When asked if Bennett's appointment will have a positive effect on the hi-tech
industry, 53% of business managers replied that they believe his impact will be slightly productive; about 18% believe there will be great positive impact; about 29% said they believe he will not at all positively impact the industry.
Israel has 25 incubator businesses
operating under the nearly full funding of the Office of the Chief Scientist in the Economy Ministry. The office funds about 85% of investment for the start of each business. In the passing year the incubated business plan went through a significant change and due to new bids incubated businesses run by international companies were added to it, such as Nielsen, JVP, the Gitam Company, and more.
Last week, Israel announced the latest winner in the bid to start a bio-technological incubator business—a combined group of the Japanese Takada, Johnson & Johnson, and OrbiMed.
According to the survey, most business
managers predict that the field that will see the biggest rise in Venture Capital investments this year will be information security and BioMed. Some 41% of incubated businesses named information security as the field that will garner the most referrals to technological incubated businesses; 29% named BioMed; 17% named the Internet and 12% named Cleantech.
Some 82% of incubated business managers believe that Venture Capital investment
will remain unchanged or drop compared to last year; 59% said they believe VC investments will remain unchanged; and 23% replied that the rate will decrease slightly. Only 18% of incubated businesses said they believe the rate of VC investments will grow slightly.
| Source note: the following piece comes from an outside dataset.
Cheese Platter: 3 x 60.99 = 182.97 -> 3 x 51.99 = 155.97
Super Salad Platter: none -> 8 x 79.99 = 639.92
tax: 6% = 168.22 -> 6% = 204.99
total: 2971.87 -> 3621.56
"I think people who deal with starting companies at their early stages see the difficulty in raising funds to technology-rich firms," said venture capitalist Eyal Lipshitz, manager at the Pergreyn VC. "The scientist built tools to enter incubated businesses to companies, but there is a great difficulty in starting firms and a real problem raising funds. That's why, before the election, we believed it'd be appropriate that there'd be a hi-tech minister, and not just a committee. There were extensive talks about it, and Naftali Bennett was chosen. He's a man from our industry, a man who understands our needs. It's still early, but I believe he will get in the thick of it. We need a deep involvement of the minister because we are headed in a bad direction."